*PROBLEM:* Write out the data word for word and drop any picture you find.

*DATA:*
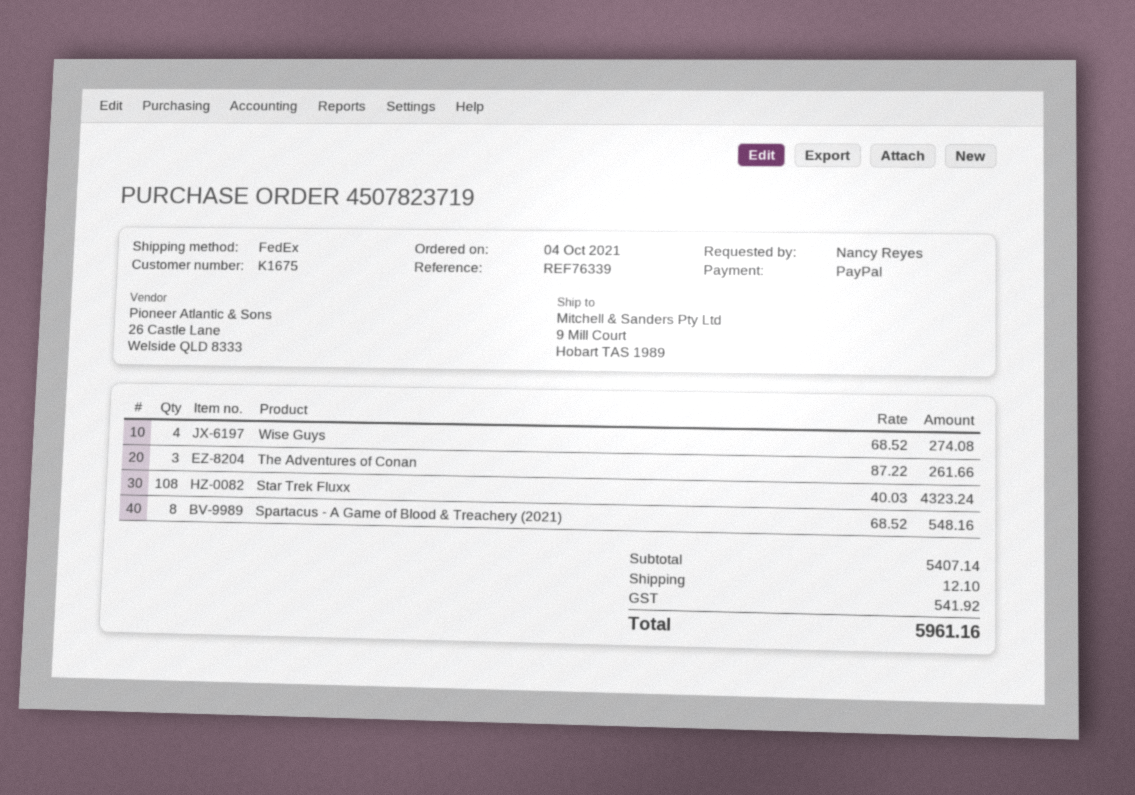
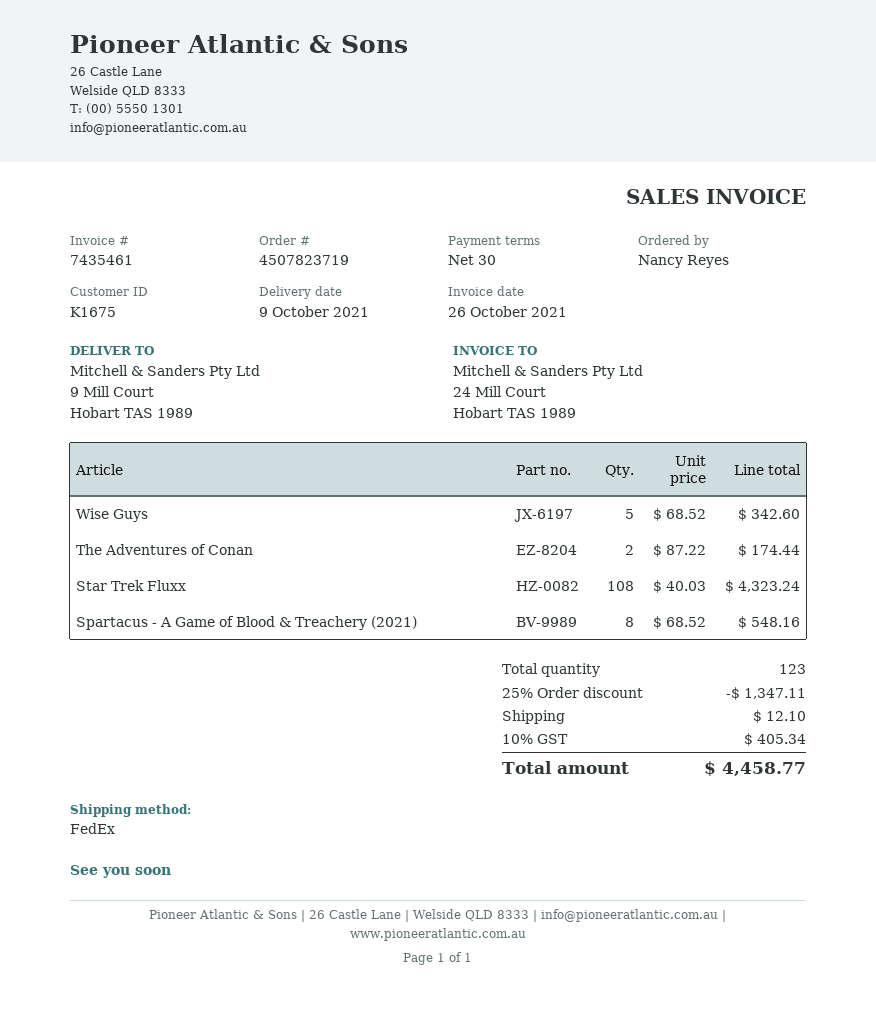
Wise Guys: 4 x 68.52 = 274.08 -> 5 x 68.52 = 342.60
The Adventures of Conan: 3 x 87.22 = 261.66 -> 2 x 87.22 = 174.44
discount: none -> 25% = 1347.11
tax: 541.92 -> 405.34
total: 5961.16 -> 4458.77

*TASK ANSWER:*
Wise Guys: 4 x 68.52 = 274.08 -> 5 x 68.52 = 342.60
The Adventures of Conan: 3 x 87.22 = 261.66 -> 2 x 87.22 = 174.44
discount: none -> 25% = 1347.11
tax: 541.92 -> 405.34
total: 5961.16 -> 4458.77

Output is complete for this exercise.